Schwann cell stimulation induces functional and structural changes in peripheral nerves

Signal propagation is the essential function of nerves. Lysophosphatidic acid 18:1 (LPA) allows the selective stimulation of calcium signaling in Schwann cells but not neurons. Here, the time course of slowing and amplitude reduction on compound action potentials due to LPA exposure was observed in myelinated and unmyelinated fibers of the mouse, indicating a clear change of axonal function. Teased nerve fiber imaging showed that Schwann cell activation is also present in axon-attached Schwann cells in freshly isolated peripheral rat nerves. The LPA receptor 1 was primarily localized at the cell extensions in isolated rat Schwann cells, suggesting a role in cell migration. Structural investigation of rat C-fibers demonstrated that LPA leads to an evagination of the axons from their Schwann cells. In A-fibers, the nodes of Ranvier appeared unchanged, but the Schmidt-Lanterman incisures were shortened and myelination reduced. The latter might increase leak current, reducing the potential spread to the next node of Ranvier and explain the changes in conduction velocity.
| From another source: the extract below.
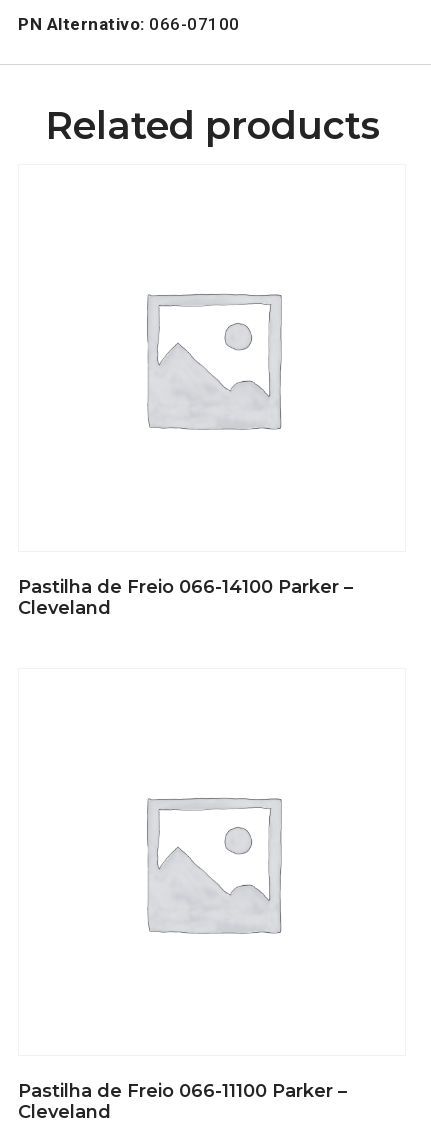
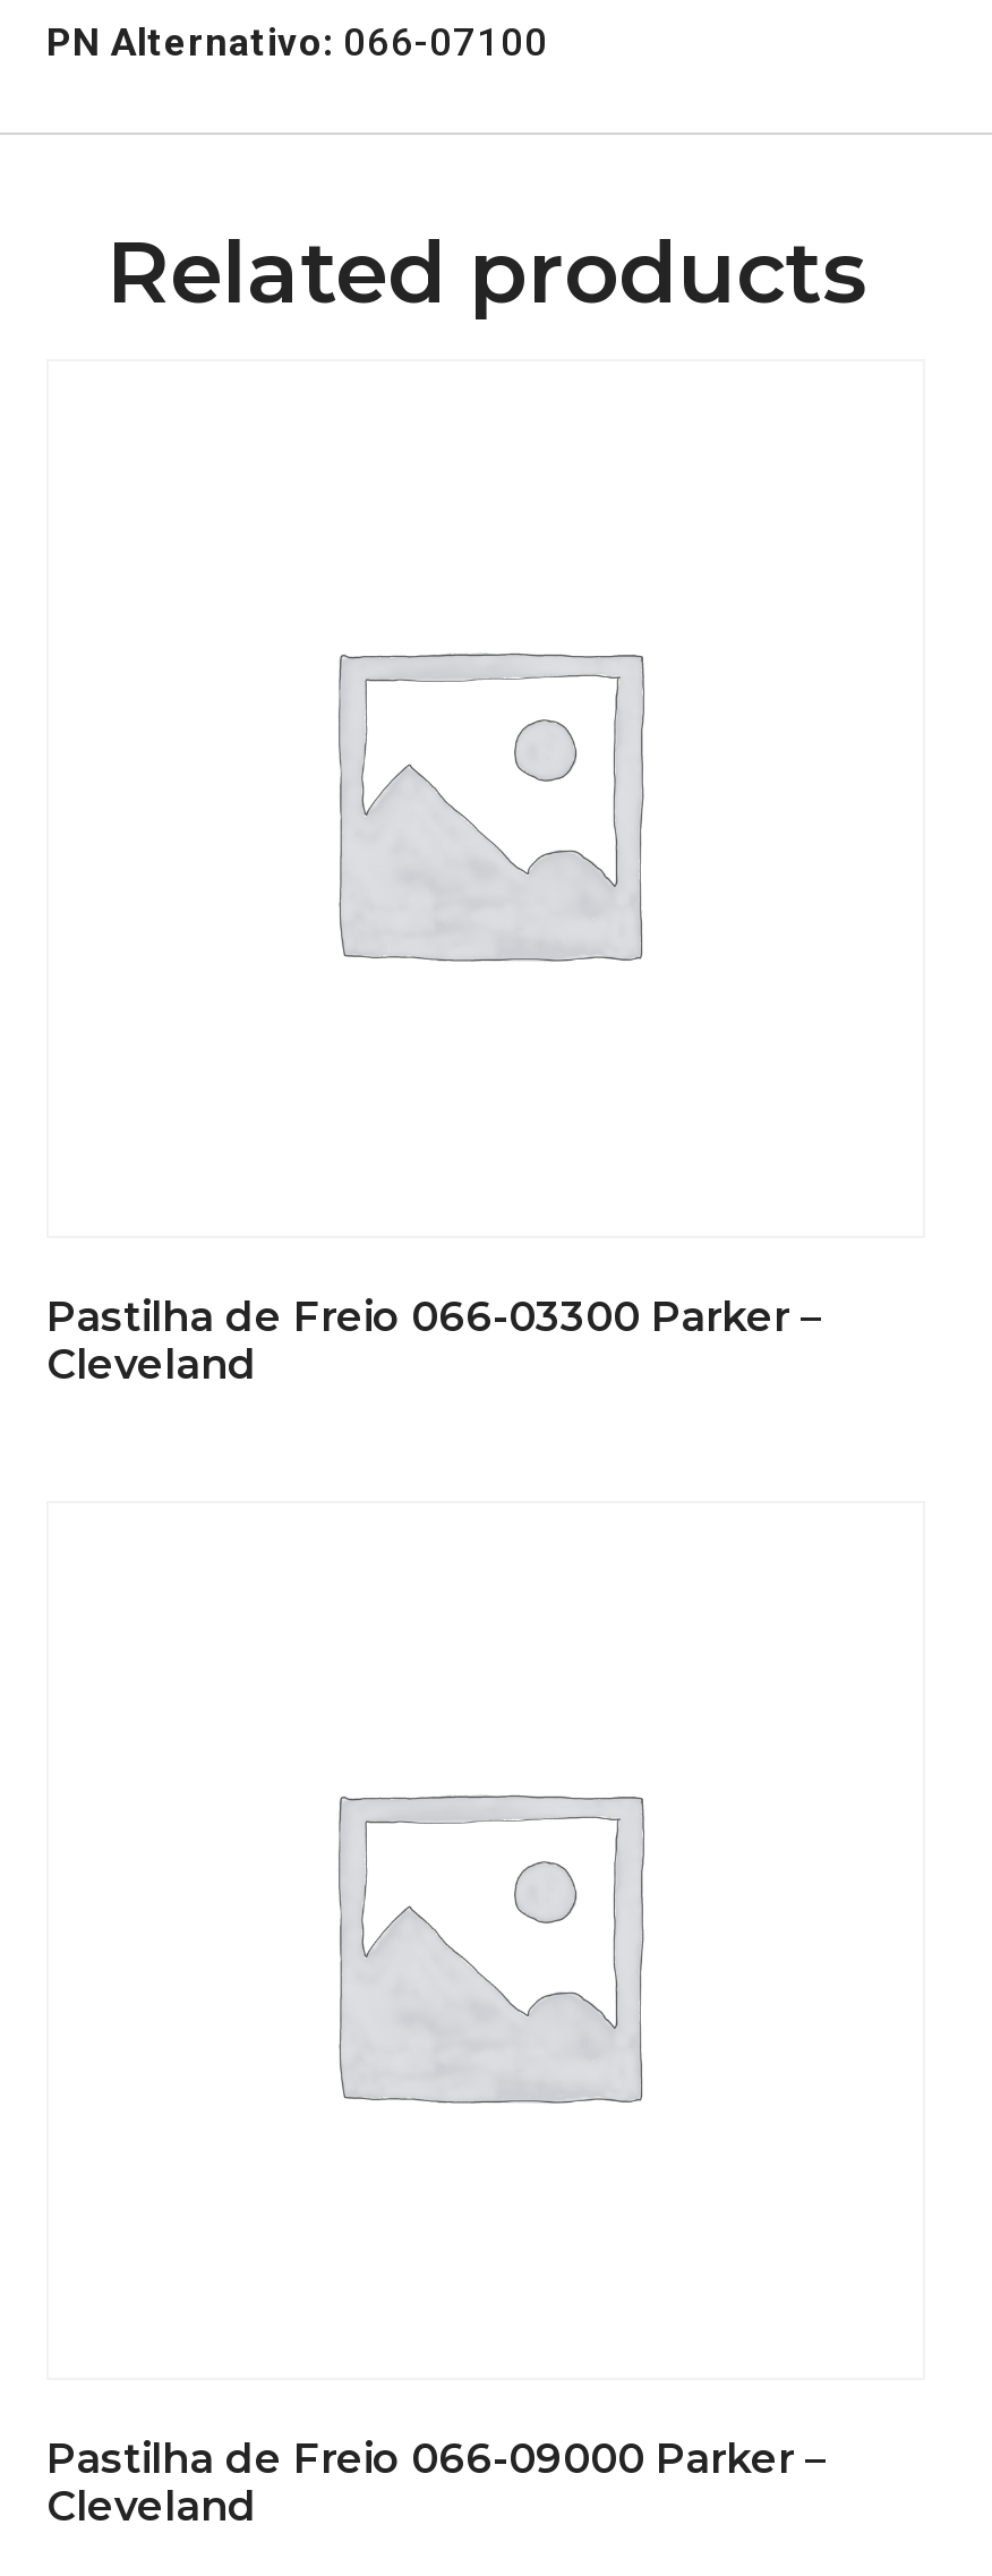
[18,576,353,598] Pastilha de Freio 066-14100 Parker – -> [46,1293,821,1343] Pastilha de Freio 066-03300 Parker –
[18,1080,347,1102] Pastilha de Freio 066-11100 Parker – -> [46,2435,826,2485] Pastilha de Freio 066-09000 Parker –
The observed structural changes provide a plausible explanation for the functional changes in myelinated and unmyelinated axons of peripheral nerves and the reported sensory sensations such as itch and pain.

Automated summary

Signal propagation is the key function of nerves. Lysophosphatidic acid 18:1 (LPA) selectively stimulates calcium signaling in Schwann cells but not neurons. Experimental observations in mice show clear changes in axonal function, with slowing and amplitude reduction in compound action potentials due to LPA exposure. Structural investigations reveal that LPA leads to evagination of axons in rat nerves, affecting myelination and conduction velocity. These structural and functional changes might explain sensory sensations such as itch and pain.